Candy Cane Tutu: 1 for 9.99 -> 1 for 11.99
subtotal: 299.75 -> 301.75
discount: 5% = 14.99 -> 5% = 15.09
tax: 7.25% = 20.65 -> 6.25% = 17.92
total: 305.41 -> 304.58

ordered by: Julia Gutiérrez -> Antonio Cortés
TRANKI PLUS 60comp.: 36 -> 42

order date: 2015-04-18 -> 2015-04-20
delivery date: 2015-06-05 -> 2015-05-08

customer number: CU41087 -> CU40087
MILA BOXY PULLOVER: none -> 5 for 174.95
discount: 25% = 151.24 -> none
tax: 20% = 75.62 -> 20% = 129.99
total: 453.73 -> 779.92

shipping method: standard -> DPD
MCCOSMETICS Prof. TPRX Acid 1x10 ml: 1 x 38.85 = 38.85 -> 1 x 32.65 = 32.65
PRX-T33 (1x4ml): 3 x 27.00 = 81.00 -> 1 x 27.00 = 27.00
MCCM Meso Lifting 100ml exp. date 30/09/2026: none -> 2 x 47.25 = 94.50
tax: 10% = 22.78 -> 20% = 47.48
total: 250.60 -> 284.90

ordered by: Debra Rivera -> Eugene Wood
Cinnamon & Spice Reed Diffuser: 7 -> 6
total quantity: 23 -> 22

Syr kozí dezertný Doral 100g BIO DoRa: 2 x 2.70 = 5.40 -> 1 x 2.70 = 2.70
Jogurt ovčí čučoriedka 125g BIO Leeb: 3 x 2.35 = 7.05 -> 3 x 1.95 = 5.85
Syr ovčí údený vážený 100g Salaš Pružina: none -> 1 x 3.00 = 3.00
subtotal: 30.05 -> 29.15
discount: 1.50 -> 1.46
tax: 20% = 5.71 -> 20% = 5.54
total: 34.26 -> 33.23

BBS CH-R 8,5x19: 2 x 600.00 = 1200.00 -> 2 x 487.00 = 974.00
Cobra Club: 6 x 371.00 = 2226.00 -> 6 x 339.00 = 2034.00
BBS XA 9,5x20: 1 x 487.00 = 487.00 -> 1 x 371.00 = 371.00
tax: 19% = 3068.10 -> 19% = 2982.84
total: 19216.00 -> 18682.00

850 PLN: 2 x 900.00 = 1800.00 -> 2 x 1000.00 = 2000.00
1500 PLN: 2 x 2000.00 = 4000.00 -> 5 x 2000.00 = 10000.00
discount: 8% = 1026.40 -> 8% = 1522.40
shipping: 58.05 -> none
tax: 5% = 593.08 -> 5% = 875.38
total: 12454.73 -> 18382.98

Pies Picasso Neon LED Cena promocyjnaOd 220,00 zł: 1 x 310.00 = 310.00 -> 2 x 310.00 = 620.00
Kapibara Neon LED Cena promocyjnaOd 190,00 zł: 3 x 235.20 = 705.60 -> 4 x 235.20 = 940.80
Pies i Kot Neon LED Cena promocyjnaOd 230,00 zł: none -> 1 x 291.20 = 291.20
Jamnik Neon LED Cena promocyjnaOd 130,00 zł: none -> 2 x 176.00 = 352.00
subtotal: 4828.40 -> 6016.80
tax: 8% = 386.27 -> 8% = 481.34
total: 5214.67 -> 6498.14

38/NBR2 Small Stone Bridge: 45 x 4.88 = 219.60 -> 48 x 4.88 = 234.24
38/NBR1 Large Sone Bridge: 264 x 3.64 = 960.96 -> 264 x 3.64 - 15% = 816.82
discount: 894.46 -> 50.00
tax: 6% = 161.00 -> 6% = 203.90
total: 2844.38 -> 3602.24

* * *

TASK ITEM:
Copy each line of the data that contains the word "date", leaving the other lines out.

RESULT BELOW:
order date: 2015-04-18 -> 2015-04-20
delivery date: 2015-06-05 -> 2015-05-08
MCCM Meso Lifting 100ml exp. date 30/09/2026: none -> 2 x 47.25 = 94.50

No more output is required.